Died. The Most Rev. James Hugh Ryan, 60, first archbishop of Omaha; of a heart attack; in Omaha. He was rector of Catholic University (1928-35), became bishop of Omaha in 1935, was elevated when the archdiocese was created in 1945.
Died. George Kolbe, 70, German sculptor whose pretty-girl nudes attracted U.S. collectors in the '30s; in Berlin. Known as "Germany's Rodin," Kolbe exhibited in many European and U.S. museums, wound up as a sculptor of Nazi folk art.
Died.
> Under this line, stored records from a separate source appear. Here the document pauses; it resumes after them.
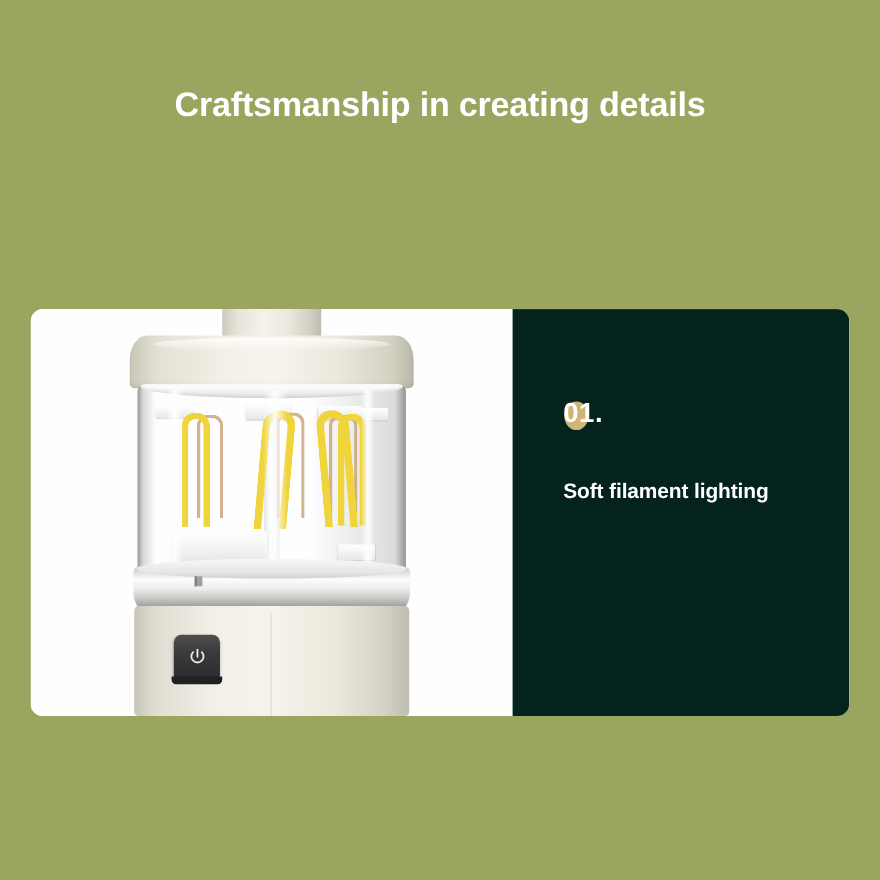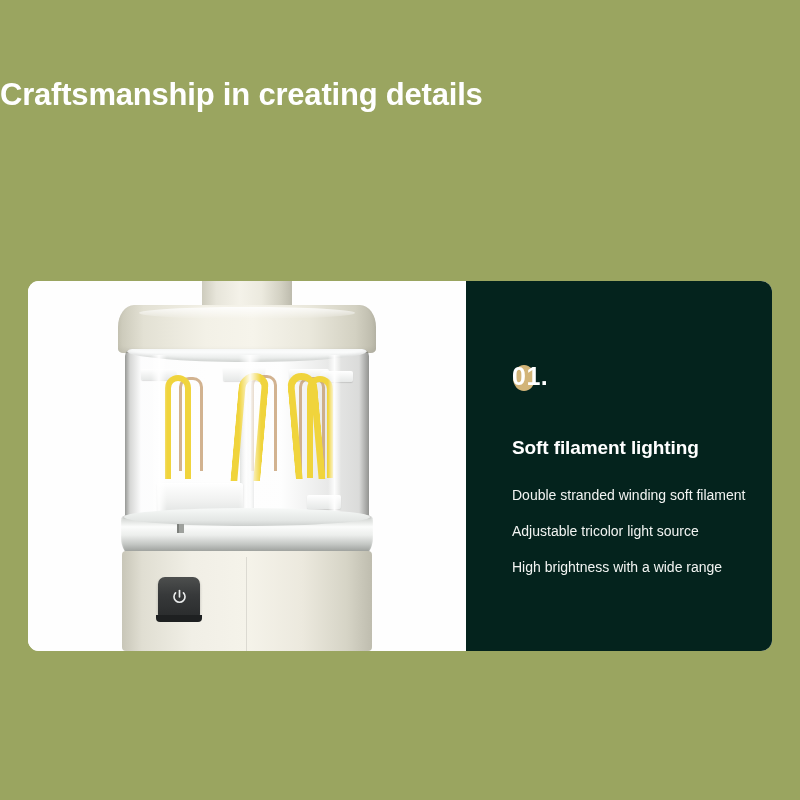--- a/index.html
+++ b/index.html
@@ -22,7 +22,7 @@
     top: 74px;
     left: 0;
     width: 800px;
-    text-align: left;
+    text-align: center;
   }
 
   .headline {

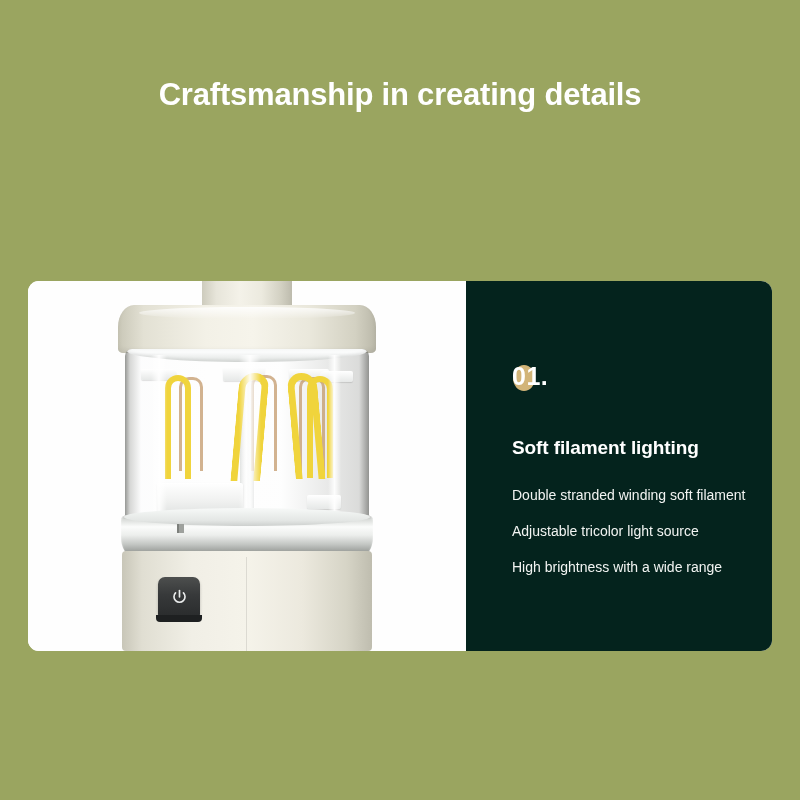--- a/index.html
+++ b/index.html
@@ -403,11 +403,6 @@
 
     <div class="feature-title">Soft filament lighting</div>
 
-    <ul class="feature-list">
-      <li>Double stranded winding soft filament</li>
-      <li>Adjustable tricolor light source</li>
-      <li>High brightness with a wide range</li>
-    </ul>
 
   </div>
 </div>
James John Davis, 74, Secretary of Labor (1921-30), Republican Senator from Pennsylvania (1930-45); of uremia and a heart ailment; in Takoma Park, Md. Handsome, handshaking, Welsh-born "Puddler Jim" was a helper in an iron works at eleven, later made a fortune in investments before he entered politics. A longtime power in the Loyal Order of Moose (director general since 1906), he pushed its membership from 247 to more than 800,000, founded its two major charities (Moosehaven, Fla., for the aged; Mooseheart, Ill., for widows & orphans). In 1933 he was one of five acquitted in a Moose lottery scandal (his alleged cut: $172,300) in which three associates were convicted of conspiracy.